Monday, Aug. 24, 1998
No More Kid Stuff
By RON STODGHILL II
In the heat of summer, amid the steady thump of rap music, the folks on South Parnell Avenue like to sit on their stoops nursing cans of Old Milwaukee and watching the cars go by. There's not a whole lot else to do on Parnell, a dead-end street tucked away in the blighted neighborhood of Englewood on Chicago's South Side--especially when you're out of work and out of patience trying to find it. So residents spend their time sitting outside and getting the lay of the land by scoping out passing cars. They see somebody in an old clunker and know the rider's just scraping to get by in another low-wage gig. They spot somebody in one of those jazzed-up numbers, a sport-ute or a low-riding classic, and it's a good hunch the occupant is a roller in the drug game. In the end, of course, it doesn't really matter much how passersby earn their keep. So long as they slow down a bit when they cruise Parnell and watch out for all the kids ripping and running about.

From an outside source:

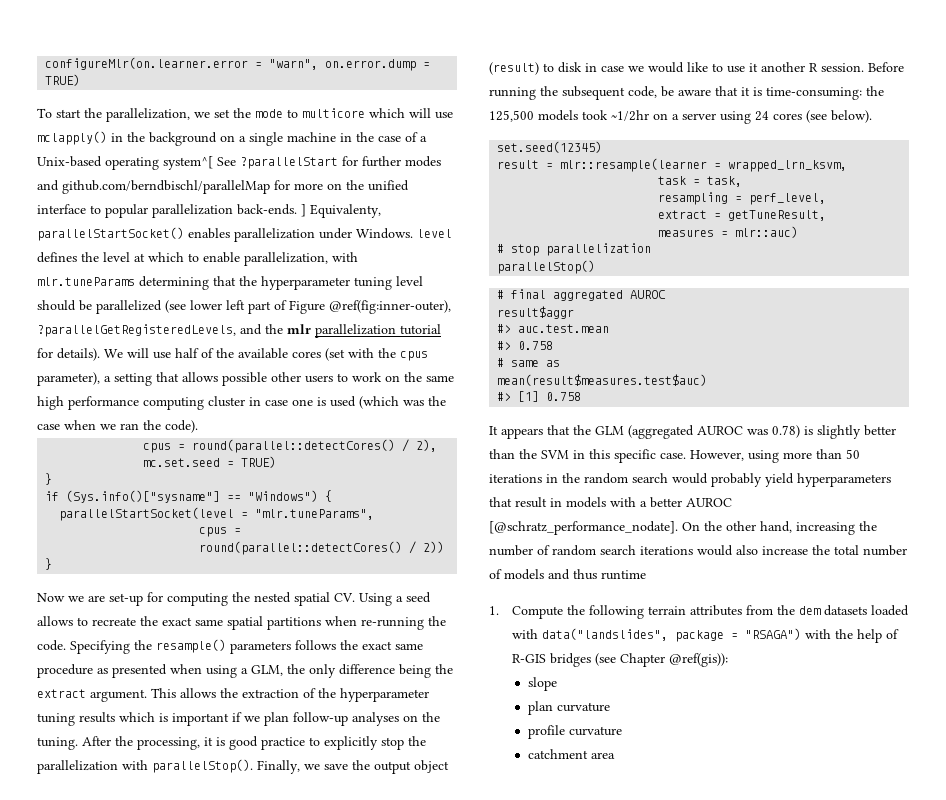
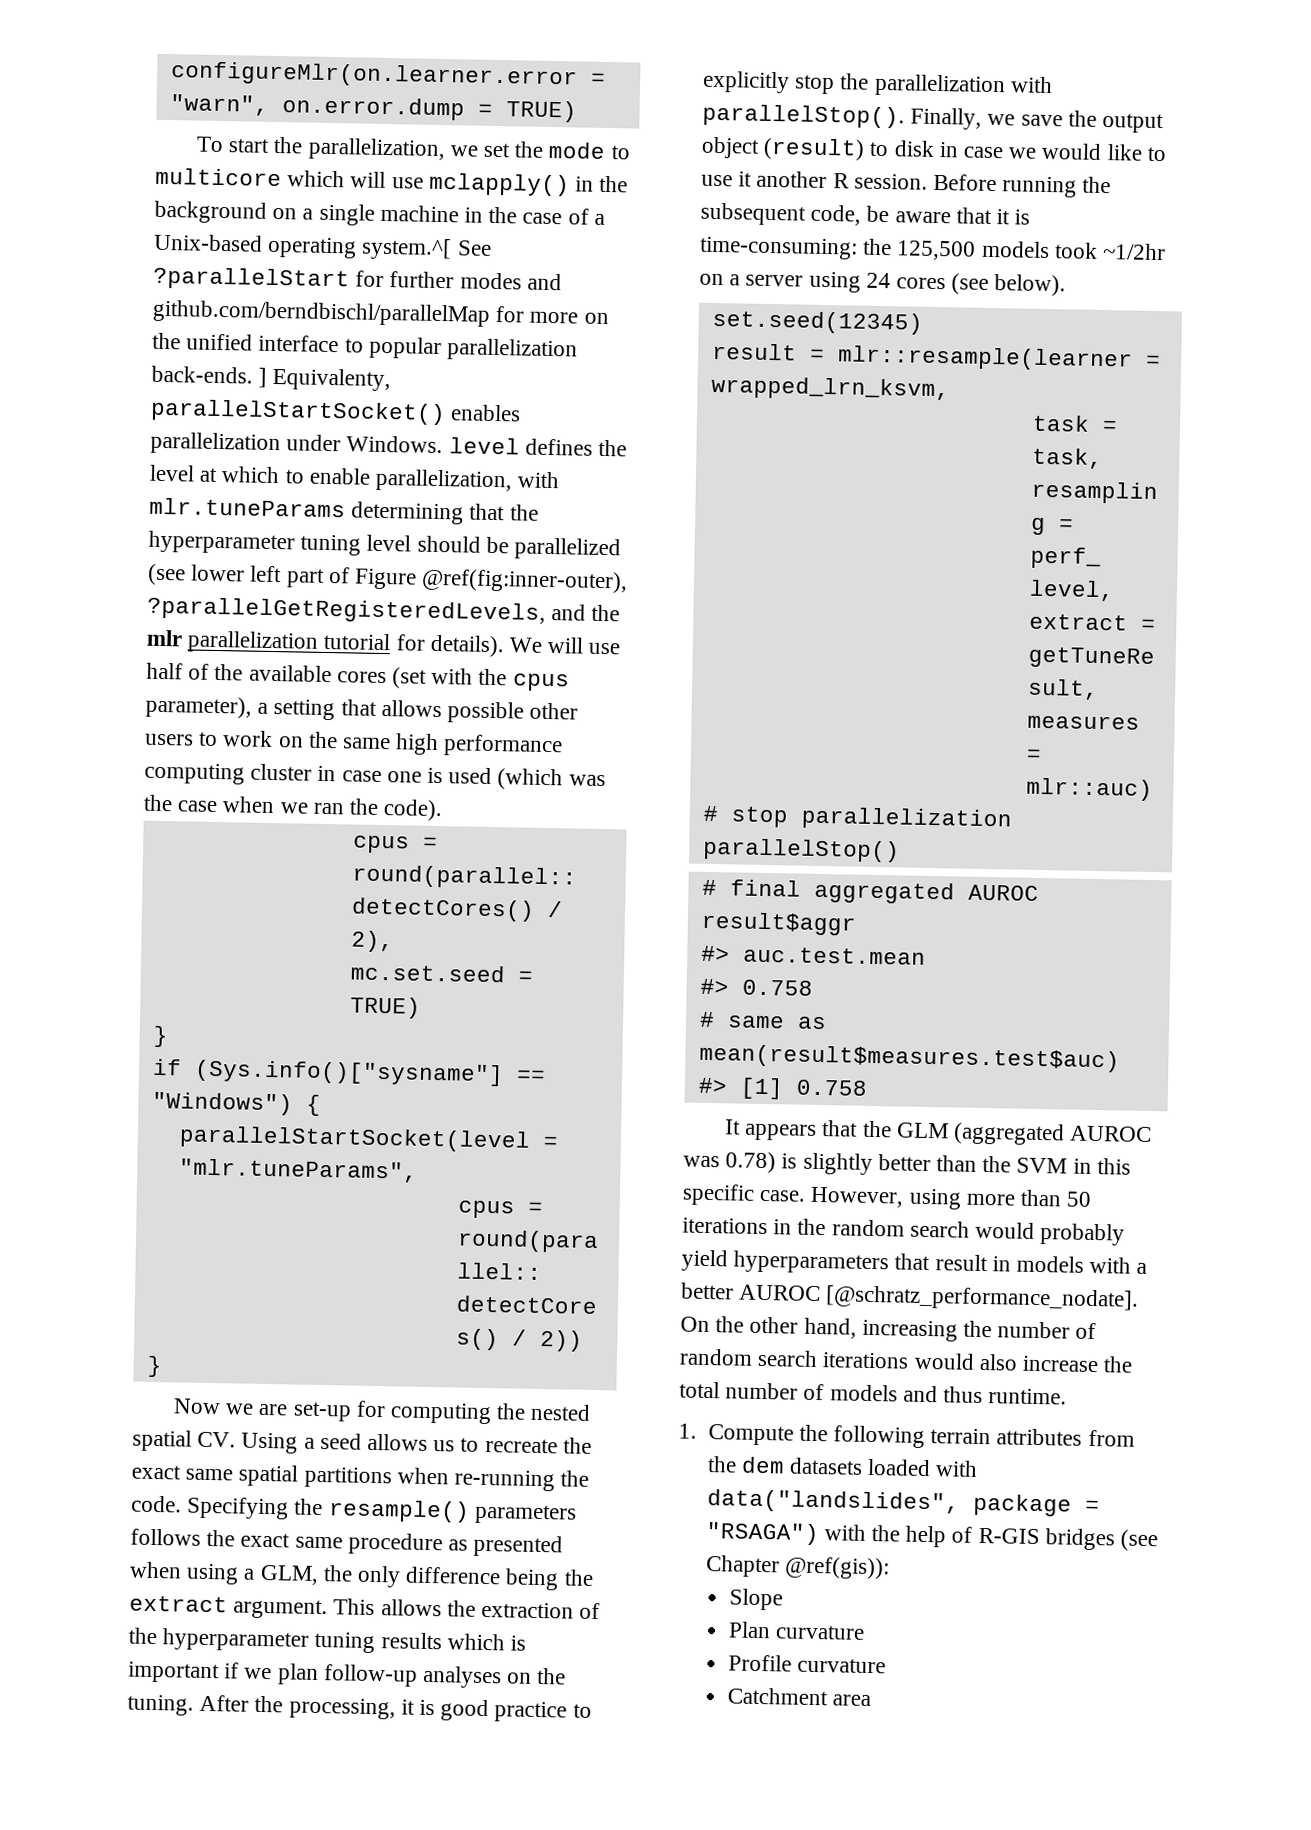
[163,156,213,170] system^[ -> [361,237,453,261] system.^[
(73, 621) none -> [433,1440,456,1452] us
[601,570,646,580] runtime -> [988,1388,1068,1405] runtime.
[527,677,557,691] [527,701,610,715] [527,725,622,739] [527,749,588,759] slope // plan curvature // profile curvature // catchment -> [728,1588,783,1611] [727,1621,865,1640] [727,1654,886,1674] [726,1687,828,1706] Slope // Plan curvature // Profile curvature // Catchment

Most cabbies don't venture down Parnell anymore. They say it's too deadly, a place where their chances of getting beaten or murdered for money outweigh the chances of driving away with a good tip. Somehow, though, the Blue Bunny ice-cream truck seems to enjoy safe passage. Every few hours, the old-fashioned white van graced with a goofy baby-blue rabbit comes rolling up playing Pop Goes the Weasel. But the trip is mostly in vain. Kids have long ago learned that a nickel in their pocket is hardly enough to purchase a Popsicle, let alone a toasted-almond bar.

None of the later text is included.